Destination : 108 , Polyésie


Réanimation

Elle était là, murée dans le bureau d’à côté
Retranchée dans sa citadelle de silence
Protégée par le fouillis les heures écoulées en cadence,
Elle se taisait, comme les vieilles sur un banc tricotaient.

Elle n’attendait rien, ne voulait rien, ne vivait rien.
Elle était juste fatiguée, d’une fatigue longue et lourde
Venue d’années de sommeil sans rêve, se sentait gourde.
L’Autre ne cessait de bouger, parler, s’agiter dans l’espoir d’un lien.

Elle répondait patiemment, se taisait soudainement,
Soupirait parfois, s’énervait de tant d’agitation ;
Elle ne se sentait pas prête à vivre, ne voulait plus de passion.
L’Autre avec toute sa volonté continuait à pousser la porte vaillamment.

Elle n’était pas à l’aise et ne comprenait rien à ce qui se passait.
Ces jeux de rôle, cette soudaine velléité de pouvoir, ce subi enjeu
L’agaçaient, la déstabilisaient, dans ses retranchements Elle se sentait poussée ;
Elle rassembla ses forces, son énergie et lentement entra dans le jeu.

L’Autre resta un instant surprise, fit aussitôt face à l’adversaire qui se réveillait enfin.
Alors Elle continua à décocher quelques flèches, fit quelques pirouettes sans trop de difficultés,
Elle reçut quelques coups, en esquiva d’autres promptement et s’arrêta soudain.
L’Autre en resta interdite puis réfléchit très vite et déclara la fin des hostilités.

Elle était soulagée et comptait bien reprendre le cours de sa non-vie.
Déjà Elle avait recommencé à se taire, n’échangeait plus que le minimum requis,
Elle recommençait à bailler sans s’étirer, à sourire froidement, Elle s’éloignait
D’une vie qui l’ennuyait, Elle retournait dans ses nuages gris et somnolait.


L’Autre n’avait pas dit son dernier mot, elle continuait à ouvrir la porte sans prévenir ;
L’Autre parlait toujours autant mais ne posait plus de questions, elle regardait, observait.
Toutes deux ne se jaugeaient plus, elles commençaient à regarder par delà leurs nuits ;
Discrètement Elle écouta des bribes de vie, Elle commença à sentir et à s’étonner.

Derrière cette silhouette altière, sous ce masque d’Athéna moderne
Elle en sentait une autre, Elle devinait une blessure ancienne, une plaie.
Ses sens en alerte lui parlaient de danger, de vie aussi, Elle voyait les cernes,
Les yeux parfois trop brillants, Elle entendait cette voix et ce qu’elle taisait.

L’autre surgissait quand Elle ne l’attendait pas, s’installait en face d’elle tranquillement.
Elle savait déjà qu’il était trop tard, Elle ne savait pas encore vers quoi Elle s’embarquait ;
L’autre commença à faire des remarques et posa des questions presqu’ingénument,
Elle ne s’y attendait pas, s’insurgea en elle-même, personne jamais n’avait osé.

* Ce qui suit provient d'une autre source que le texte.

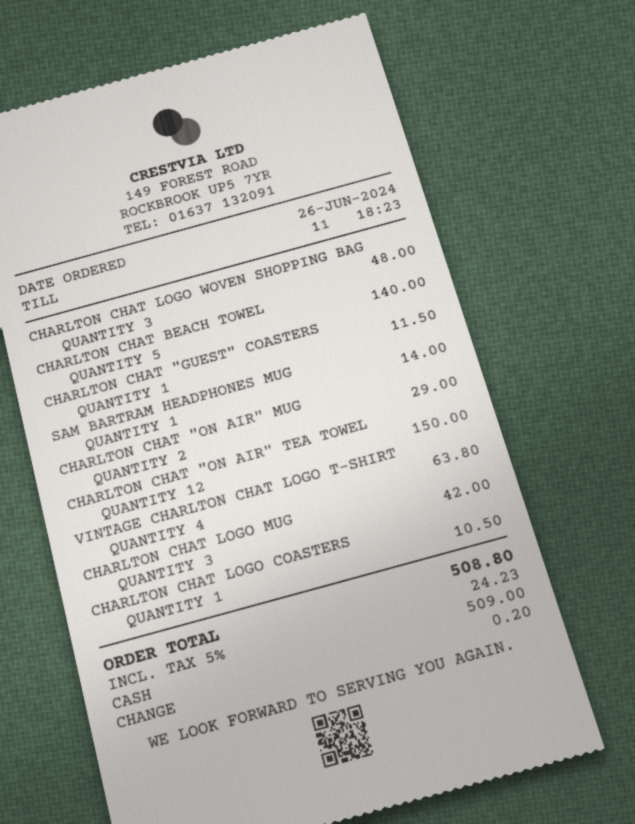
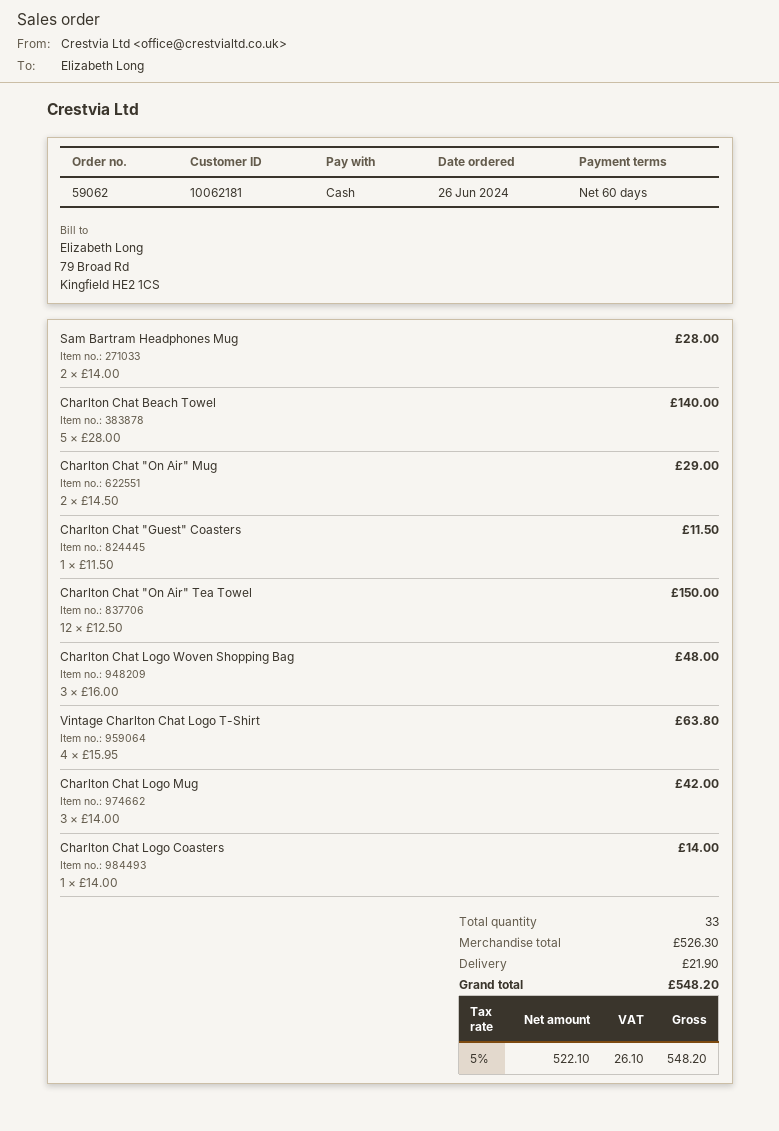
SAM BARTRAM HEADPHONES MUG: 1 for 14.00 -> 2 for 28.00
CHARLTON CHAT LOGO COASTERS: 1 for 10.50 -> 1 for 14.00
shipping: none -> 21.90
tax: 5% = 24.23 -> 5% = 26.10
total: 508.80 -> 548.20

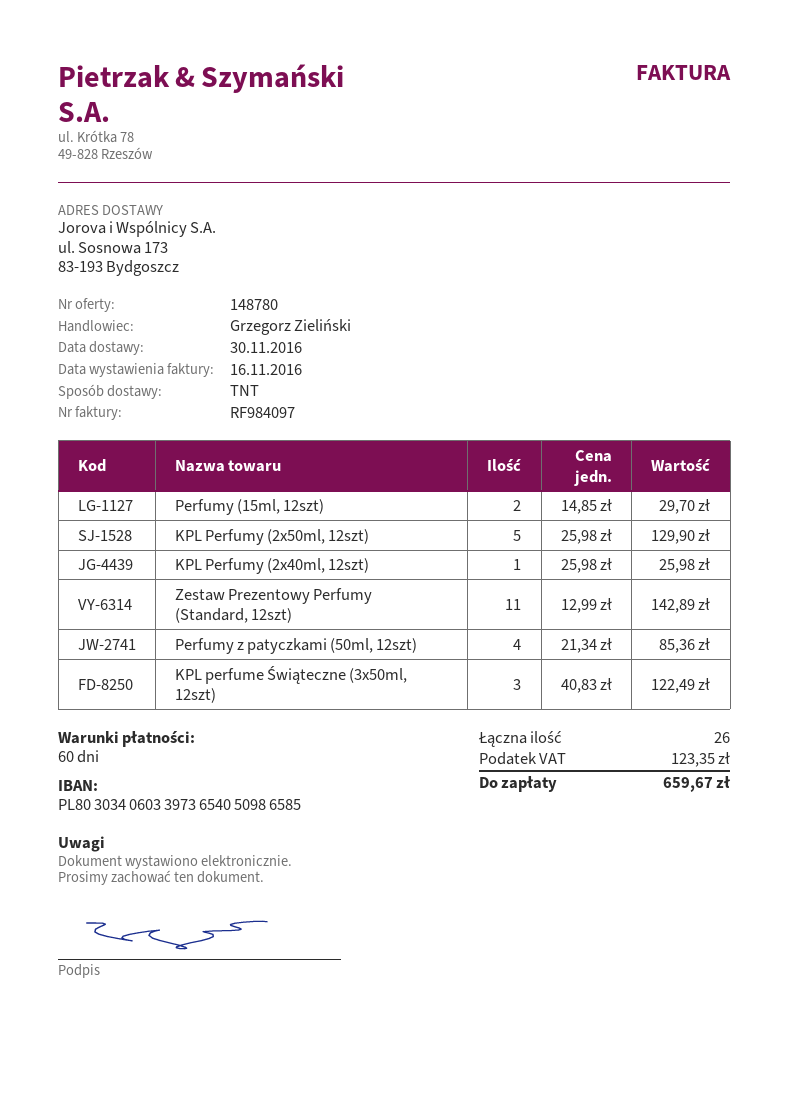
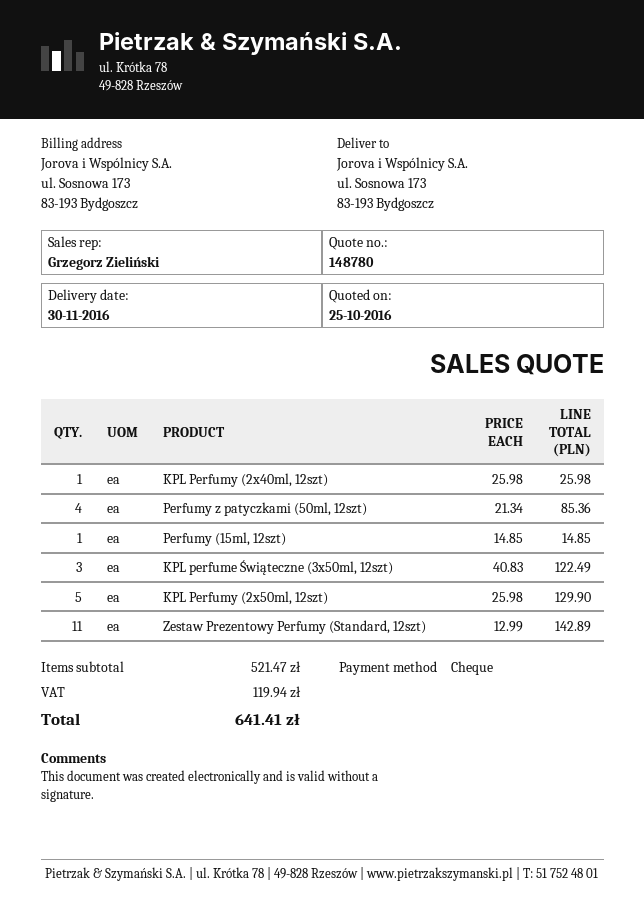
Perfumy (15ml, 12szt): 2 x 14.85 = 29.70 -> 1 x 14.85 = 14.85
tax: 123.35 -> 119.94
total: 659.67 -> 641.41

Elle répondit sans détours croyant en terminer rapidement et définitivement,
Elle entra dans un univers inconnu et insoupçonné et n’en repartit pas ;
L’autre avait décidé de la ramener sur la terre ferme, Elle se laissa faire mollement,
Elle écouta les histoires, s’y intéressa, fut touchée, Elle ne remercia pas.

Embarquée sans gilet de sauvetage sur des eaux profondes, tantôt très chaudes
Tantôt très froides, rarement accueillantes, Elle ferma les yeux et navigua à vue.
Plongée dans un tumulte nouveau, Elle descendit des torrents, rebondit sur des geysers
S’accrocha dans son bateau et débarqua sur une rive habitée par les humains.

L’autre était là : elle l’attendait souriante, détendue et lui tendit la main ;
La traversée s’était finalement déroulée sans incident majeur, Elle respirait enfin.
Elle regarda cette Autre, l’apostropha sans douceur et se décida à dire merci,
Elle s’étira tel un chat, sourit et sentit enfin la chaleur du soleil et de la vie.


Alors tout doucement, Elle commença à parler à sa nouvelle amie, Elle raconta
Par bribes décousues, une partie de sa traversée du désert, Elle dit ses doutes,
Elle fit des images de ses espoirs, elle les accrocha pour mettre en déroute
Les maux de l’Autre, avec son nouveau soleil Elle la réchauffa, du moins Elle tenta.


Aujourd’hui Elle sait qu’elle a eu beaucoup de chance de la rencontrer
Elle veut juste lui dire MERCI, et comme le disait Aragon : « je te porte dans moi comme un oiseau blessé » et même quand tes plaies seront refermées je te porterais en moi parce que tu es mon amie.